Thousands were expected to show up.
After he started working the Cyber Patrol at Discount Electronix and could buy crunchers on the cheap, Brady wired together seven off-brand laptops in his basement workroom. He rarely used more than one of them, but he liked the way they made the room look: like something out of a science fiction movie or a Star Trek episode. He wired in a voice-activated system, too, and this was years before Apple made a voice-ac program named Siri a star.
Once again, a day late and a dollar short.
Or, in this case, a few billion.
Being in a situation like that, who wouldn’t want to kill a bunch of people?
He only got eight at City Center (not counting the wounded, some of them maimed really good), but could have gotten thousands at that rock concert.
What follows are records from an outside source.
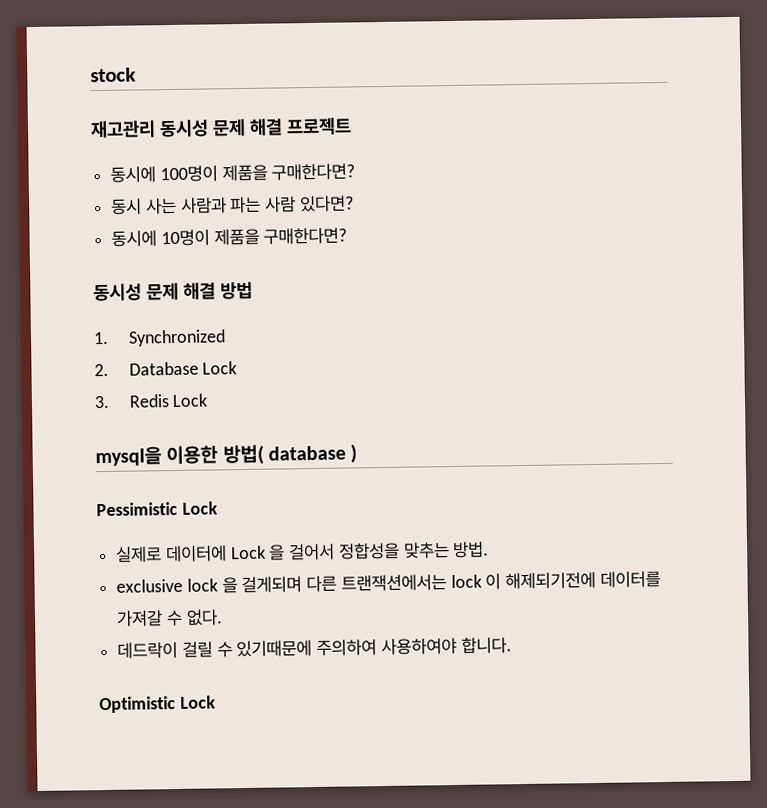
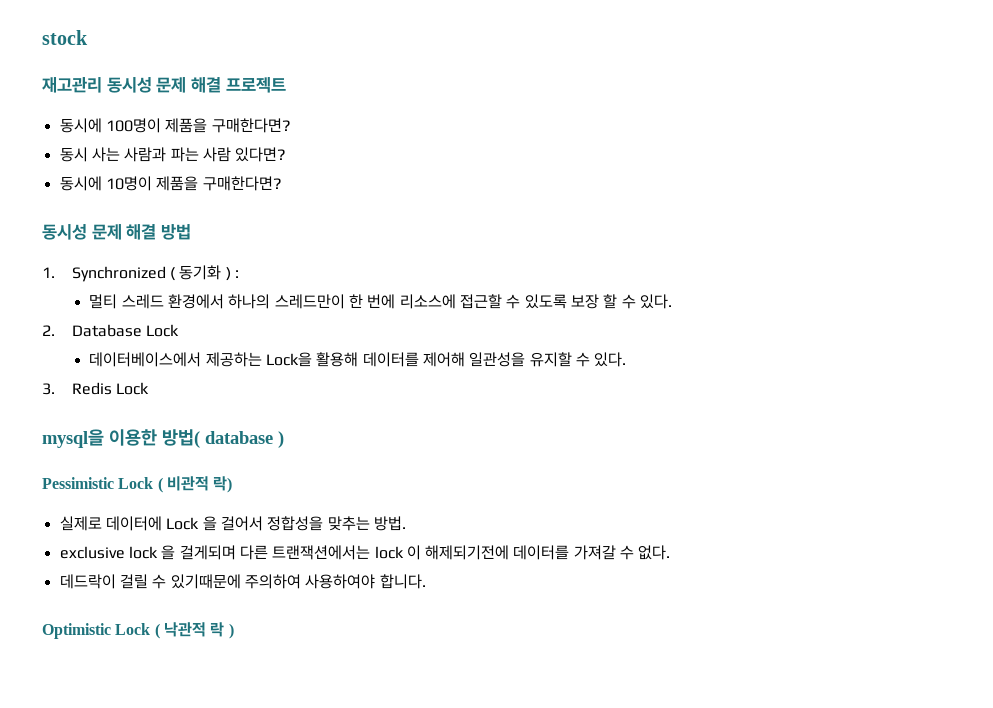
- 1. Synchronized
+ 1. Synchronized ( 동기화 ) :
+ 멀티 스레드 환경에서 하나의 스레드만이 한 번에 리소스에 접근할 수 있도록 보장 할 수 있다.
  2. Database Lock
+ 데이터베이스에서 제공하는 Lock을 활용해 데이터를 제어해 일관성을 유지할 수 있다.
- Pessimistic Lock
+ Pessimistic Lock ( 비관적 락)
- Optimistic Lock
+ Optimistic Lock ( 낙관적 락 )

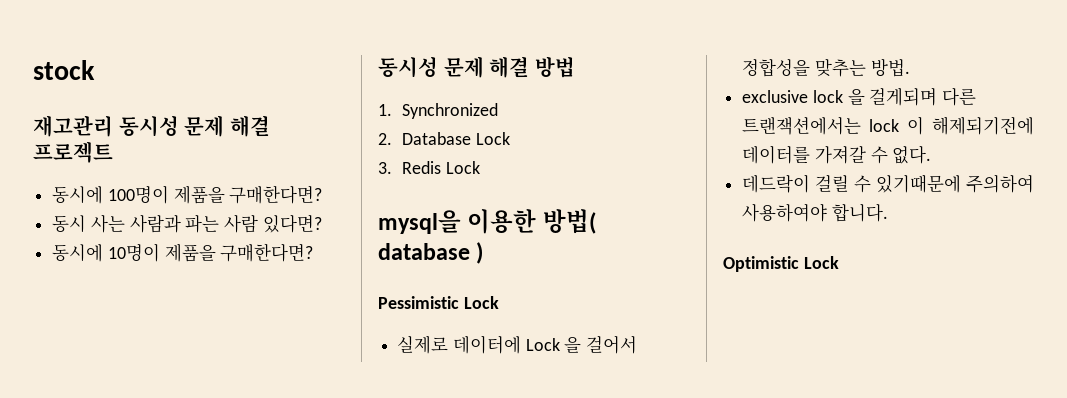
- 1. Synchronized ( 동기화 ) :
- 멀티 스레드 환경에서 하나의 스레드만이 한 번에 리소스에 접근할 수 있도록 보장 할 수 있다.
+ 1. Synchronized
  2. Database Lock
- 데이터베이스에서 제공하는 Lock을 활용해 데이터를 제어해 일관성을 유지할 수 있다.
- Pessimistic Lock ( 비관적 락)
+ Pessimistic Lock
- Optimistic Lock ( 낙관적 락 )
+ Optimistic Lock

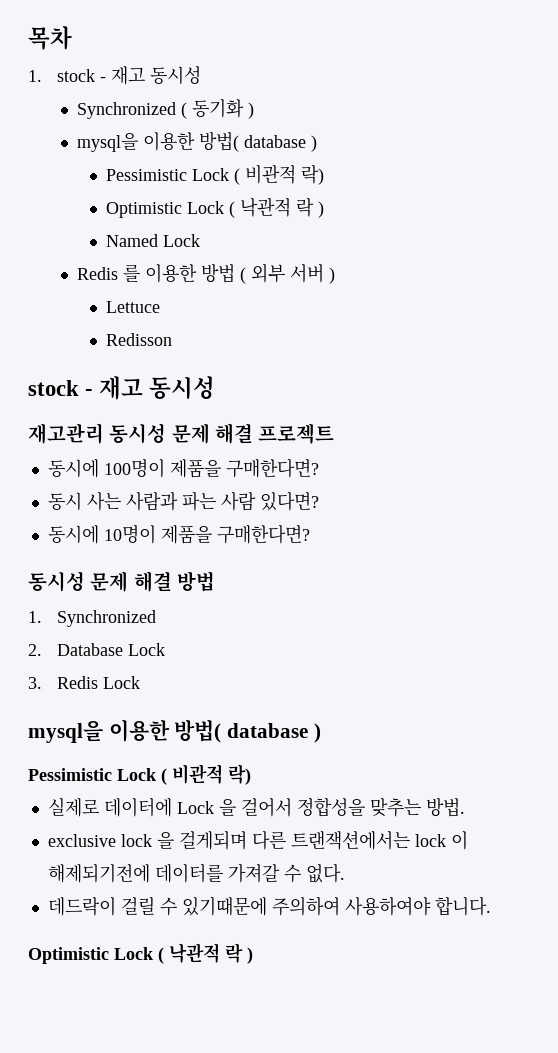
- stock
+ 목차
+ 1. stock - 재고 동시성
+ Synchronized ( 동기화 )
+ mysql을 이용한 방법( database )
+ Pessimistic Lock ( 비관적 락)
+ Optimistic Lock ( 낙관적 락 )
+ Named Lock
+ Redis 를 이용한 방법 ( 외부 서버 )
+ Lettuce
+ Redisson
+ stock - 재고 동시성
  3. Redis Lock
  mysql을 이용한 방법( database )
- Pessimistic Lock
+ Pessimistic Lock ( 비관적 락)
  데드락이 걸릴 수 있기때문에 주의하여 사용하여야 합니다.
- Optimistic Lock
+ Optimistic Lock ( 낙관적 락 )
He’d have been remembered forever. But before he could push the button that would have sent ball bearings flying in a jet-propelled, ever-widening deathfan, mutilating and decapitating hundreds of screaming prepubescent girls (not to mention their overweight and overindulgent mommies), someone had turned out all his lights.
That part of his memory was blacked out permanently, it seemed, but he didn’t have to remember. There was only one person it could have been: Kermit William Hodges. Hodges was supposed to commit suicide like Mrs Trelawney, that was the plan, but he’d somehow avoided both that and the explosives Brady had stashed in Hodges’s car. The old retired detective showed up at the concert and thwarted him mere seconds before Brady could achieve his immortality.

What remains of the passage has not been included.